* Source data *
+++

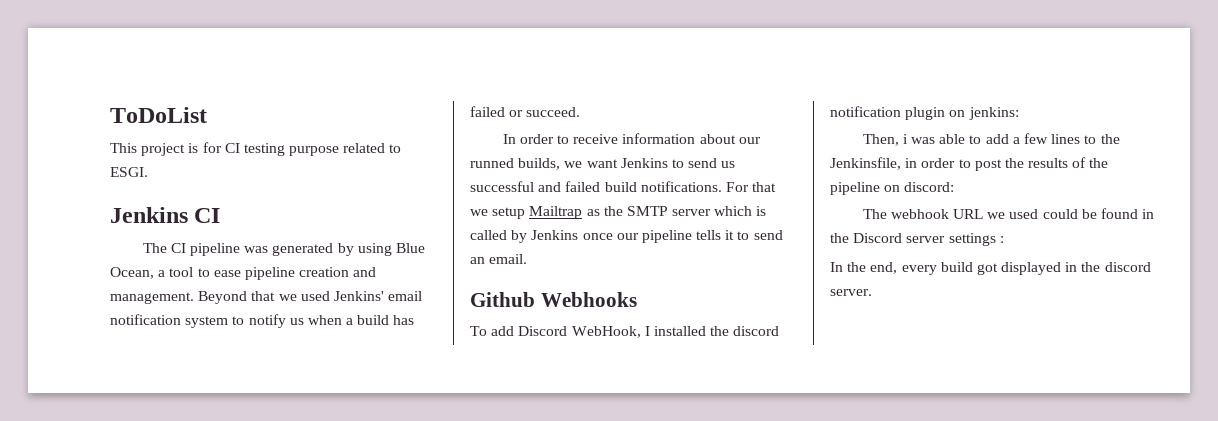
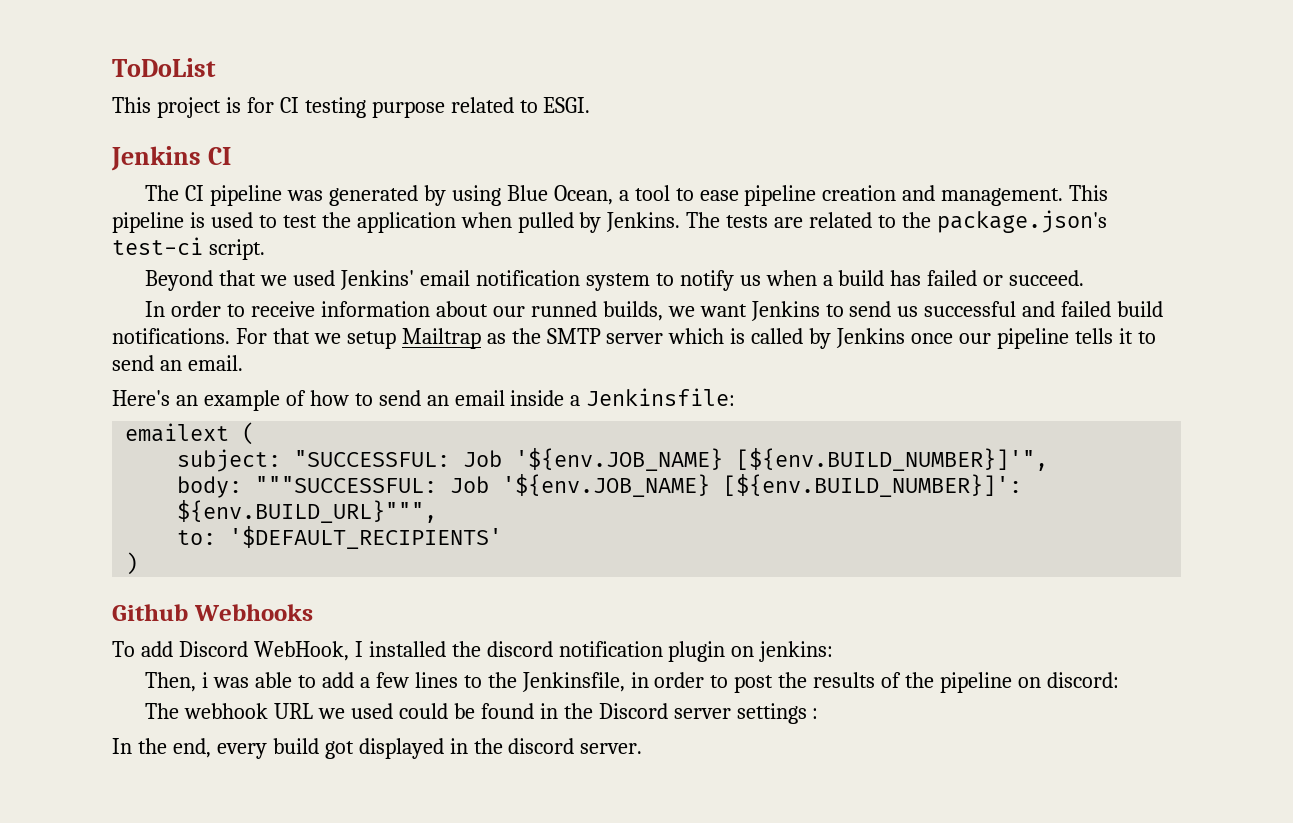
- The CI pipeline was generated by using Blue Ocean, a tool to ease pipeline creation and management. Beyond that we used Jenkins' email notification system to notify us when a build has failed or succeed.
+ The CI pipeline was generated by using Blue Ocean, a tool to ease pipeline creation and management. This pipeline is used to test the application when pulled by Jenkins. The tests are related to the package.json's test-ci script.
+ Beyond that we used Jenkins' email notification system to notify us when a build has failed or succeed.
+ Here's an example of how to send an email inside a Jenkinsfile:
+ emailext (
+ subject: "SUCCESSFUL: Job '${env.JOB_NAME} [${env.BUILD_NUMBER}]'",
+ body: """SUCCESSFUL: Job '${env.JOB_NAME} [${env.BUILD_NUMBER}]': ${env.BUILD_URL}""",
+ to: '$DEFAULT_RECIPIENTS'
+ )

+++

* Work to complete *
Looking at the records above, please output exactly the lines that run from the one holding "Here's an example" to the final line, and only those.

* Task response *
+ Here's an example of how to send an email inside a Jenkinsfile:
+ emailext (
+ subject: "SUCCESSFUL: Job '${env.JOB_NAME} [${env.BUILD_NUMBER}]'",
+ body: """SUCCESSFUL: Job '${env.JOB_NAME} [${env.BUILD_NUMBER}]': ${env.BUILD_URL}""",
+ to: '$DEFAULT_RECIPIENTS'
+ )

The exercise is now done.